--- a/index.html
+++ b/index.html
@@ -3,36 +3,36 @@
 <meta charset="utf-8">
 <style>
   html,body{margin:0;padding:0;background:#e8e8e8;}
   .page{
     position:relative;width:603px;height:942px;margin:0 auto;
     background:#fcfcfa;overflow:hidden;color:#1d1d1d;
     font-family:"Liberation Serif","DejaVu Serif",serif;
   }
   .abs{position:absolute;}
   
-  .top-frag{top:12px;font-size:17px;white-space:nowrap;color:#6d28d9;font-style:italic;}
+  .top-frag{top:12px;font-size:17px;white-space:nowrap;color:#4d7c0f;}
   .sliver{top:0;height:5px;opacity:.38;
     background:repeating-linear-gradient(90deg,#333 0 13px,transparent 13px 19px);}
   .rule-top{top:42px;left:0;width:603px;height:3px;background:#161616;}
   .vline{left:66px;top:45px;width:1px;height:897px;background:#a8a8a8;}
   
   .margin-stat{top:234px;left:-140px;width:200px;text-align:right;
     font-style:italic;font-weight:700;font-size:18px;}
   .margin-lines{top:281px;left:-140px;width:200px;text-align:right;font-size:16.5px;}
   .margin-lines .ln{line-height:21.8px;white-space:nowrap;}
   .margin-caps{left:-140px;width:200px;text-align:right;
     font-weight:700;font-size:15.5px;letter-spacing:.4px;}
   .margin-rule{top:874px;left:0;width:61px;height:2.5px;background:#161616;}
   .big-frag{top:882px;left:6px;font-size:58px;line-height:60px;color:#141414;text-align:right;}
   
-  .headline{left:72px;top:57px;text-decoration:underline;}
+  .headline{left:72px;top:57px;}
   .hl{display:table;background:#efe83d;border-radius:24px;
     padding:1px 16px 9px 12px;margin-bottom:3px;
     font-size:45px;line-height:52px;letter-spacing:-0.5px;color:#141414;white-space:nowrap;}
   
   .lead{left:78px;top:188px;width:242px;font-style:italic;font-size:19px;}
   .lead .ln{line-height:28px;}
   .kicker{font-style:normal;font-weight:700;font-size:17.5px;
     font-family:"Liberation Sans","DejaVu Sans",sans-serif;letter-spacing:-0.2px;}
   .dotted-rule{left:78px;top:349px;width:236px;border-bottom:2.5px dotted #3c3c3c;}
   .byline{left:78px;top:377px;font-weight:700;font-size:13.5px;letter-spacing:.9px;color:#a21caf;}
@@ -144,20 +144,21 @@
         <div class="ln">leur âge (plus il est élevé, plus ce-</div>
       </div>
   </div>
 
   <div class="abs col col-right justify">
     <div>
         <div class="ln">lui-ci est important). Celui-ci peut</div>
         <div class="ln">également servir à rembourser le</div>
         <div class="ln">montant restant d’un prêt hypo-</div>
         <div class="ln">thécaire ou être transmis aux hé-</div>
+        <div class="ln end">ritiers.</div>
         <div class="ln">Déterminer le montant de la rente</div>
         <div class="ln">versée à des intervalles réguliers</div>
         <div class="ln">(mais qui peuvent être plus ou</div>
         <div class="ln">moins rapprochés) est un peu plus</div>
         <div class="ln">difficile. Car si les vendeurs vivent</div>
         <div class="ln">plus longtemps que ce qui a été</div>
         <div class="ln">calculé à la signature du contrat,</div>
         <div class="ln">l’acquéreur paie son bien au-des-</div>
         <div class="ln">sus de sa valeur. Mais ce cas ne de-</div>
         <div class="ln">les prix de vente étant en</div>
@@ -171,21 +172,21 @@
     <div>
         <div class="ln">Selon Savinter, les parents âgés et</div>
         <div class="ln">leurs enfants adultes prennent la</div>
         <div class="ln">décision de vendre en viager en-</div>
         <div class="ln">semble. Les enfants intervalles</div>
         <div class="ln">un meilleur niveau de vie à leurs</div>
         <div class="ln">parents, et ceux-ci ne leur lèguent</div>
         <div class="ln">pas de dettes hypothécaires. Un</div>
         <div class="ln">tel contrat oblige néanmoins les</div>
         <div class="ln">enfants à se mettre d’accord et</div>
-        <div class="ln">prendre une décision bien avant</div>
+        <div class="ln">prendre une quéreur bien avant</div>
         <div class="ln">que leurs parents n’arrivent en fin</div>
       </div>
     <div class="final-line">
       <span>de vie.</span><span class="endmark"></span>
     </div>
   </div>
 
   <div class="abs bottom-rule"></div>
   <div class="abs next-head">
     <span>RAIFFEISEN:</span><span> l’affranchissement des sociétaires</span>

*-*-*

- **Try it**: Without adding anything, say how many lines in the listing above include the string "bottom".

- **Answer space**: 3